An extended series of MIROVA thermal anomaly data beginning in May 2014 clearly shows the episodic periods of active heat flow at Nyamuragira from late May 2014 through April 2017 (figure 55). During the first episode, from late May to early September 2014, lava fountains were observed in early July, and reported to be active through September (BGVN 40.01). Campion (2014) and Smets and others (2014) debated whether the lava lake first appeared in April or not until November. On 6 November 2014 a small lava lake was confirmed at the base of the summit pit when sighted during an OVG helicopter survey. Both MODVOLC and MIROVA thermal anomalies appeared again in early November and persisted through the end of the year.

Figure (see Caption) Figure 55. MIROVA thermal anomaly data from Nyamuragira from May 2014 through April 2017. Vertical black bar on each chart show the ending date of the previous chart.
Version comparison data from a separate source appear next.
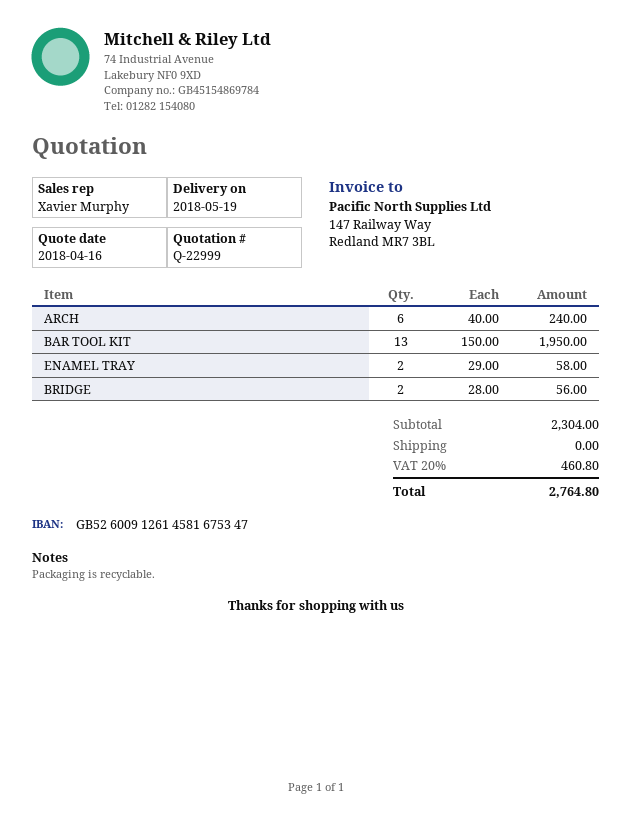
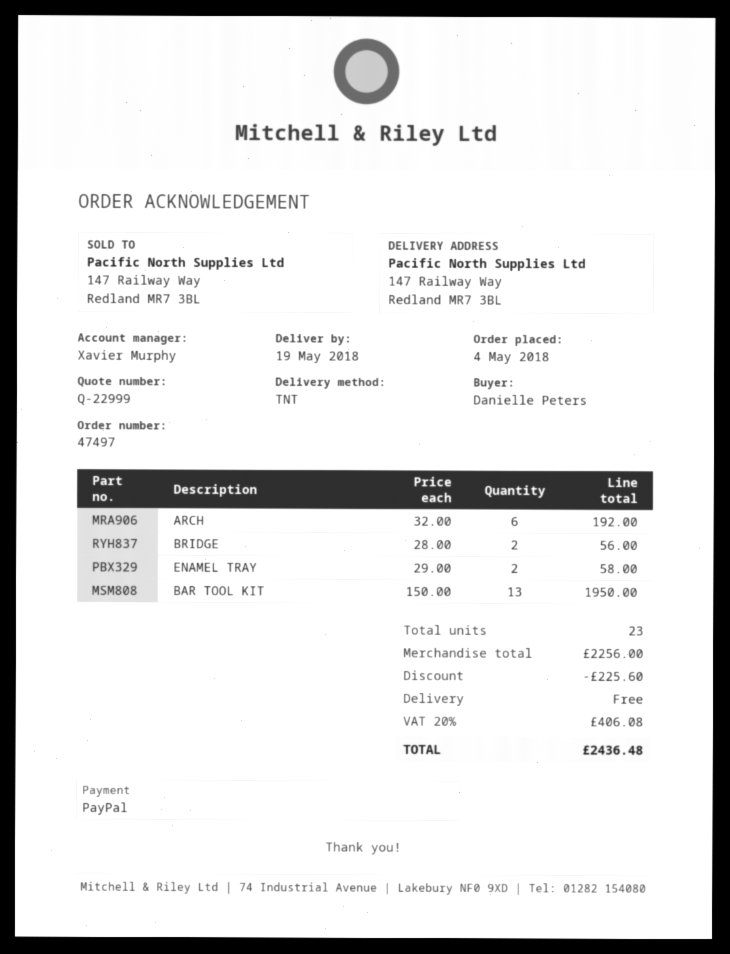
ARCH: 6 x 40.00 = 240.00 -> 6 x 32.00 = 192.00
subtotal: 2304.00 -> 2256.00
discount: none -> 225.60
tax: 20% = 460.80 -> 20% = 406.08
total: 2764.80 -> 2436.48

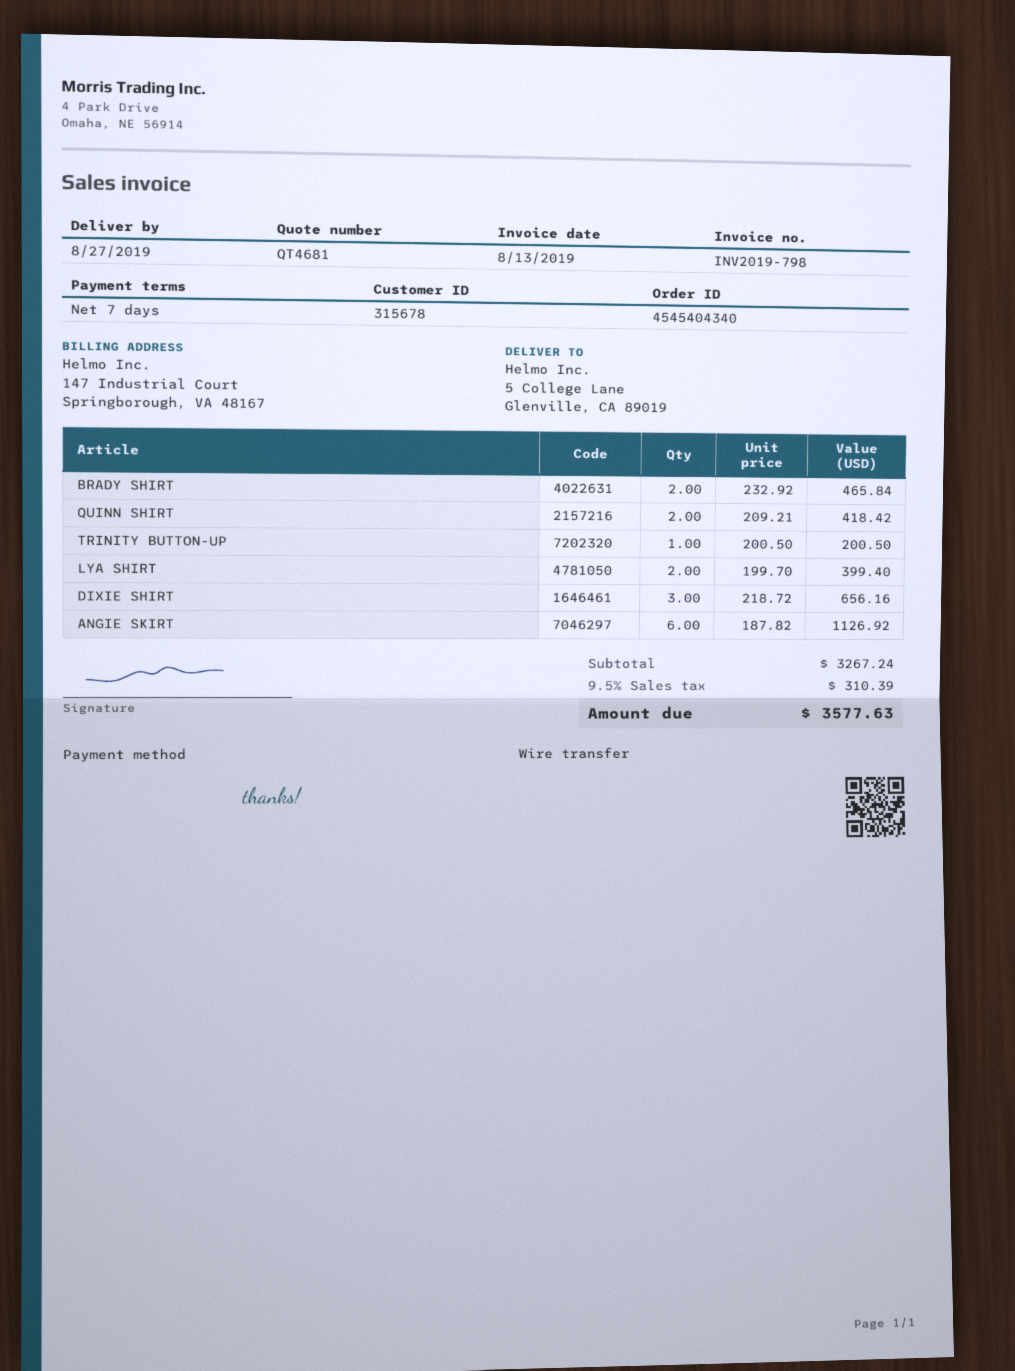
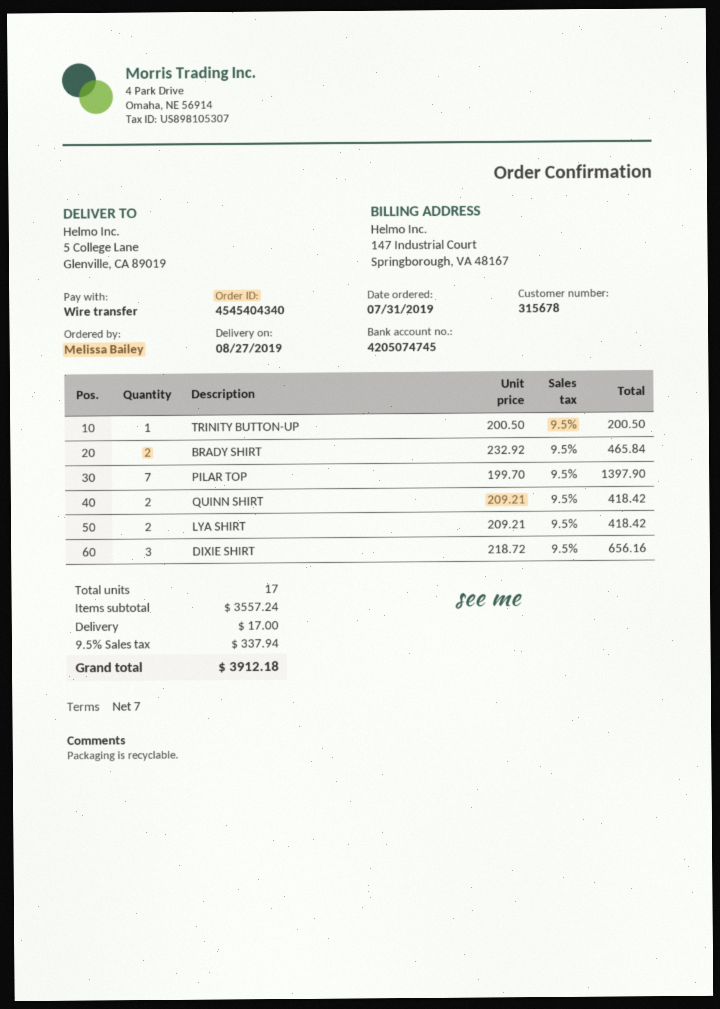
LYA SHIRT: 2 x 199.70 = 399.40 -> 2 x 209.21 = 418.42
ANGIE SKIRT: 6 x 187.82 = 1126.92 -> none
PILAR TOP: none -> 7 x 199.70 = 1397.90
subtotal: 3267.24 -> 3557.24
shipping: none -> 17.00
tax: 9.5% = 310.39 -> 9.5% = 337.94
total: 3577.63 -> 3912.18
Chart "A" was previously published (BGVN 40:01, figure 50); other charts were captured via Volcano Discovery, Erik Klemetti, and Culture Volcan. Courtesy of MIROVA.

Thermal anomalies were persistent throughout 2015, with a noted increase in both frequency and magnitude during July (figure 55 C). A NASA Earth Observatory image from 9 February 2015 clearly shows active plumes venting from both Nyamuragira and Nyiragongo (figure 56). MONUSCO-supported summit crater visits by researchers on 2 April 2015, and photographer Oliver Grunwald on 10 July 2015, confirmed the presence of an active lava lake during both visits (figure 57, and video link in Information Contacts).
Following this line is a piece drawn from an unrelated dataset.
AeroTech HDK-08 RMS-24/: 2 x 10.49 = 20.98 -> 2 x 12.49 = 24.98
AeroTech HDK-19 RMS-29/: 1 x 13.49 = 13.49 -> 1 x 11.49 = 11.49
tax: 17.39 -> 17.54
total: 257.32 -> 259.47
Figure (see Caption) Figure 56. On 9 February 2015, clear skies afforded an unobstructed view from space of plumes venting from both Nyamuragira (north) and Nyiragongo (south) volcanoes in the Democratic Republic of the Congo. The lower image shows a close-up view of Nyamuragira, which is topped with a small caldera with walls about 100 m high. In 1938, a lava lake within the caldera drained during a large, long-lasting fissure eruption that sent lava flows all the way to Lake Kivu. Satellite observations and helicopter overflights in 2014 confirmed that the caldera again contained a small but vigorous lava lake. Courtesy of NASA Earth Observatory.
Figure (see Caption) Figure 57. An active lava lake at Nyamuragira crater on 2 April 2015. Courtesy of MONUSCO/Abel Kavanagh.
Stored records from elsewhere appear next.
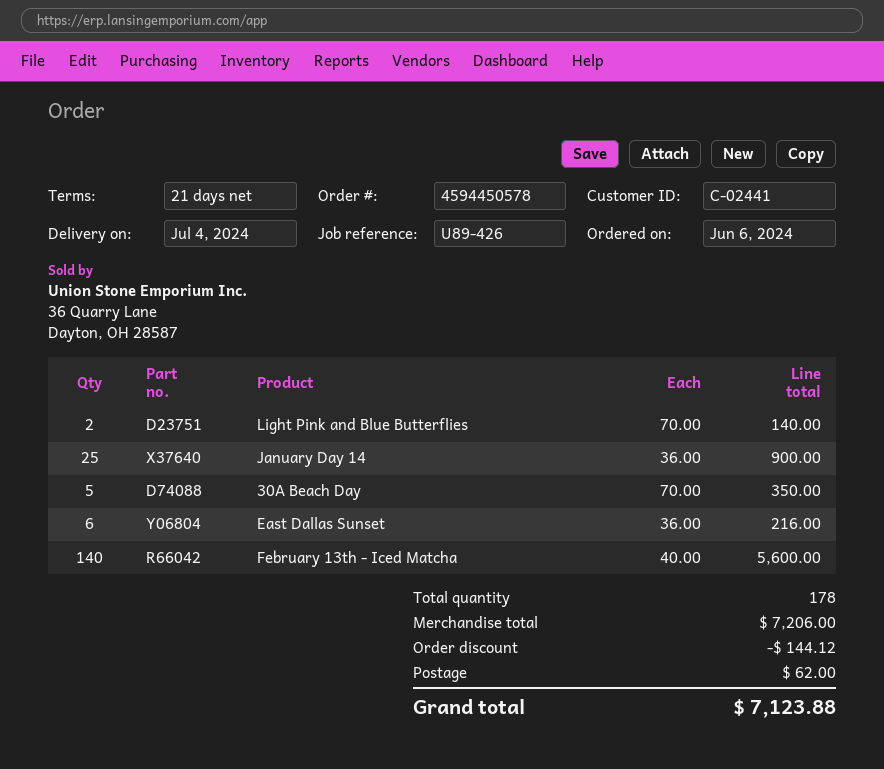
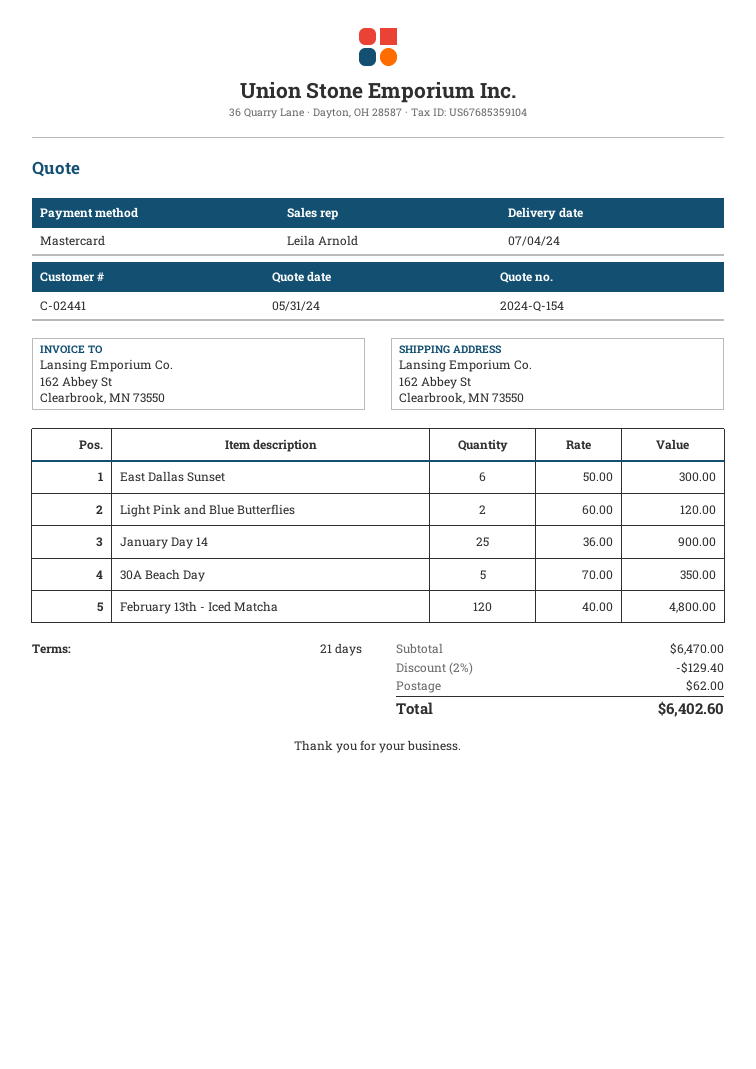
Light Pink and Blue Butterflies: 2 x 70.00 = 140.00 -> 2 x 60.00 = 120.00
East Dallas Sunset: 6 x 36.00 = 216.00 -> 6 x 50.00 = 300.00
February 13th - Iced Matcha: 140 x 40.00 = 5600.00 -> 120 x 40.00 = 4800.00
subtotal: 7206.00 -> 6470.00
discount: 144.12 -> 129.40
total: 7123.88 -> 6402.60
The MIROVA and MODVOLC thermal anomaly data suggest that the lava lake at Nyamuragira was active until 4 April 2016 when the signals abruptly ended (figure 55 D). This also corresponds closely in time to when the major SO2 emissions captured by NASA also ceased. Observations by Dario Tedesco at the summit on 6 April 2016, during a UNICEF and MONUSCO-sponsored helicopter overflight, showed only an incandescent vent releasing hot gases, and no active lava lake. A small lava lake was again visible in the pit crater on 27 April 2016 when observed by Sebastien Valade of the University of Florence on another MONUSCO-sponsored flight (figure 58).

Figure (see Caption) Figure 58. Nyamuragira's pit crater with a small lava lake observed on 27 April 2016; volcanologist Sebastien Valade takes thermal measurements from the rim. Photo by Abel Kayanagh/MONUSCO. Courtesy of MONUSCO via Culture Volcan.

Thermal anomaly data from MIROVA suggest a pulse of activity during late April through early June 2016 (figure 55 D). This was followed by a period from early June through early November 2016 with no record of activity at Nyamuragira. The MIROVA signal reappeared in early November, followed by intermittent MODVOLC thermal alerts beginning on 27 November. A new pulse of thermal activity, with values similar to those observed during July 2015-April 2016, reappeared in early January 2017 (figure 55 E) and continued through April 2017. On an OVG-sponsored visit to the summit crater on 11 March 2017, independent journalist Charly Kasereka photographed the summit crater with incandescent lava covering the crater floor (figure 59).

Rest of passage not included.